La storia non è nulla di rivoluzionario, scorre in maniera abbastanza prevedile con tutti i cliché del caso, ma si lascia guardare. Si nota comunque uno sforzo per offrire una caratterizzazione di alcuni personaggi che vada un po’ oltre i soliti stereotipi e non manca l’attenzione all’inclusione tipica dei prodotti Netflix. Si è infatti parlato dell’importanza per un prodotto italiano di avere una protagonista di colore, senza che necessariamente si parli di razzismo o discriminazioni, ma trattandola come un’adolescente qualunque, con problemi qualunque.

E lo stesso avviene per i personaggi gay, che vivono le loro storie d’amore con una certa tranquillità. Si cerca anche di invertire alcuni stereotipi di genere, per cui a parte l’indole da dongiovanni del protagonista, gli altri personaggi maschili si dimostrano insicuri e alle prese con le prime volte. Tra questi spicca Dario, interpretato dal promettente Andrea Lattanzi, già visto in “Manuel”.

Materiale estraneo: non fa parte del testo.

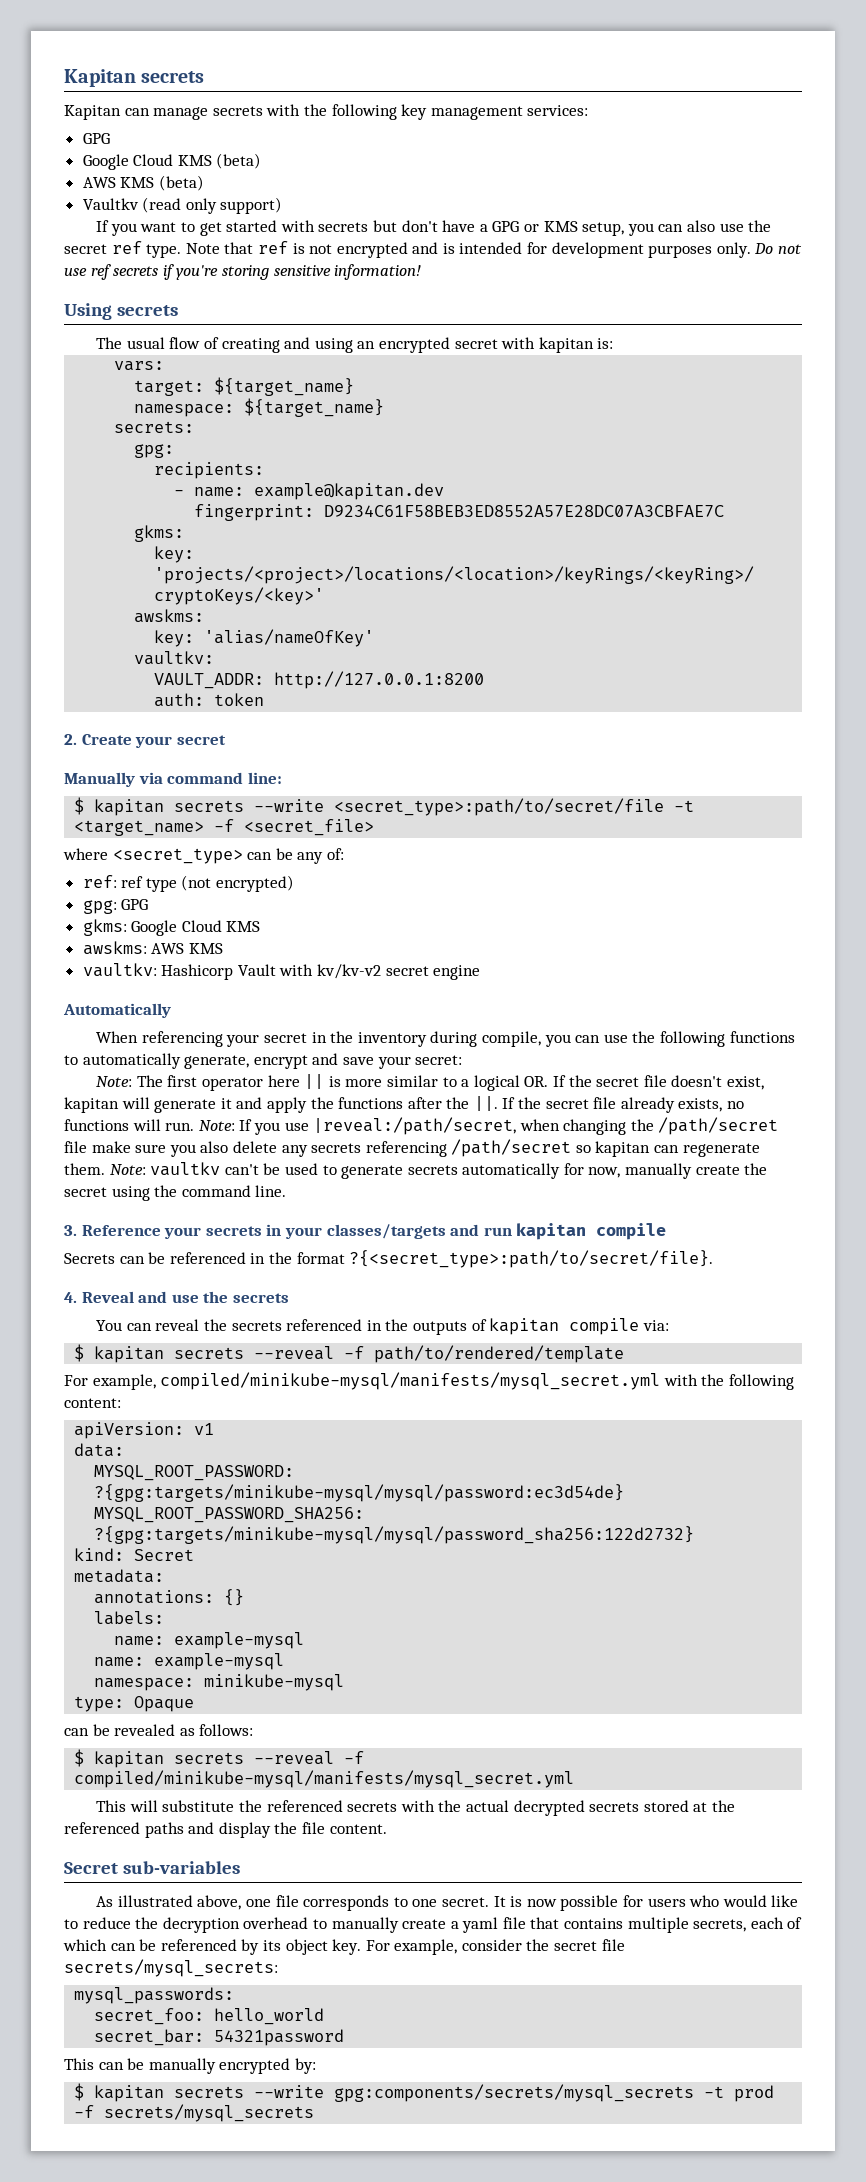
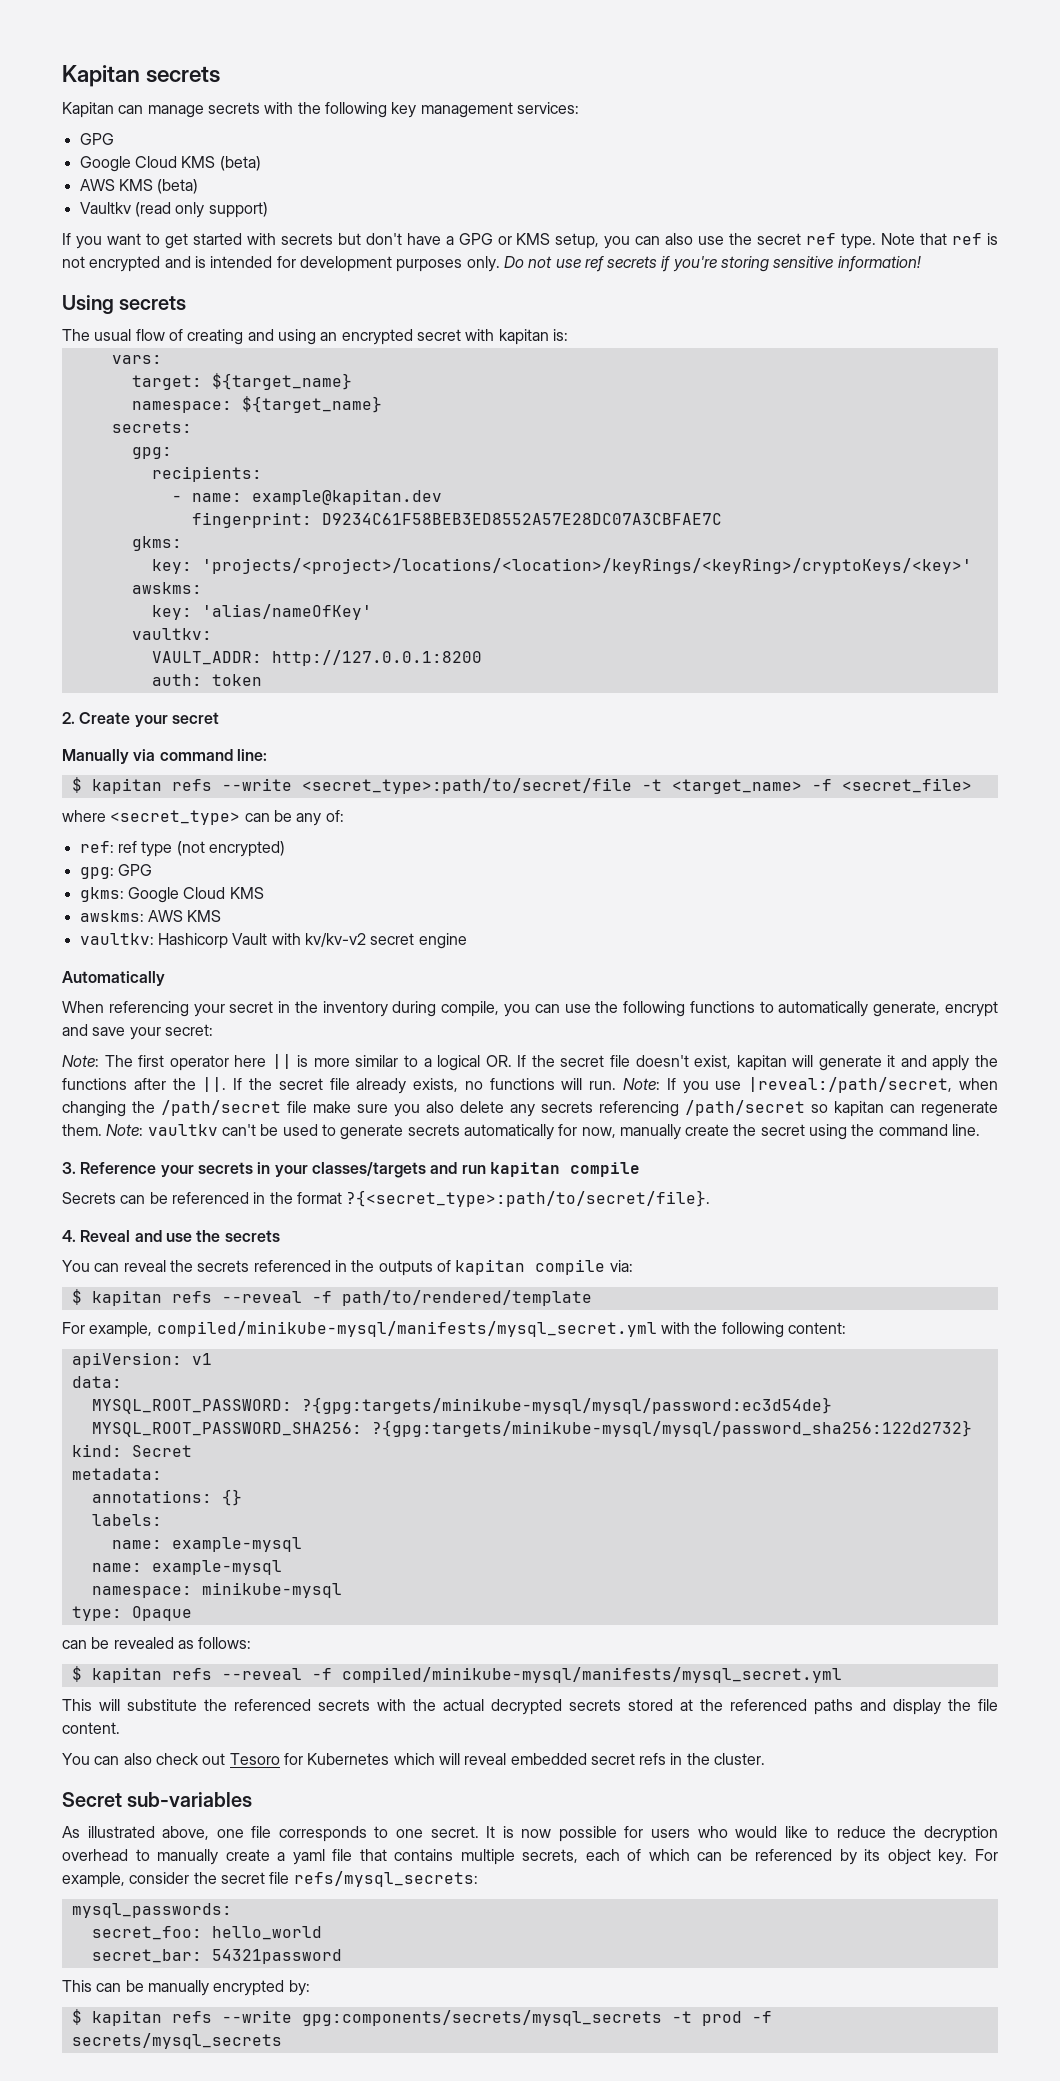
- $ kapitan secrets --write <secret_type>:path/to/secret/file -t <target_name> -f <secret_file>
+ $ kapitan refs --write <secret_type>:path/to/secret/file -t <target_name> -f <secret_file>
- $ kapitan secrets --reveal -f path/to/rendered/template
+ $ kapitan refs --reveal -f path/to/rendered/template
- $ kapitan secrets --reveal -f compiled/minikube-mysql/manifests/mysql_secret.yml
+ $ kapitan refs --reveal -f compiled/minikube-mysql/manifests/mysql_secret.yml
+ You can also check out Tesoro for Kubernetes which will reveal embedded secret refs in the cluster.
- For example, consider the secret file secrets/mysql_secrets:
+ For example, consider the secret file refs/mysql_secrets:
- $ kapitan secrets --write gpg:components/secrets/mysql_secrets -t prod -f secrets/mysql_secrets
+ $ kapitan refs --write gpg:components/secrets/mysql_secrets -t prod -f secrets/mysql_secrets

Da un punto di vista estetico, la serie punta su colori saturi e brillanti, che evidenziano ancora di più un mare cristallino che fa sognare, ma la fotografia finisce per risultare un po’ monotona e piatta nella riproposizione delle stesse tonalità. Mentre per la colonna sonora si è deciso di mixare i gusti più rétro di Summer, che nelle sue cuffiette ascolta alcuni classici della canzone italiana come “Il cielo in una stanza”, a brani indie o a quelli da discoteca delle serate estive.

“Summertime” risulta una serie tv leggera, piacevole soprattutto per chi ha un debole per i prodotti teen e vuole svagare la mente con amori e drammi adolescenziali. Anche se non manca qualche momento che lascia invece un po’ di amarezza. Come quando le prime piogge avvertono che l’estate sta per finire e bisogna separarsi prendendo strade diverse. In generale si tratta di una storia che intrattiene ma alla fine si dimentica facilmente, proprio come una cotta estiva.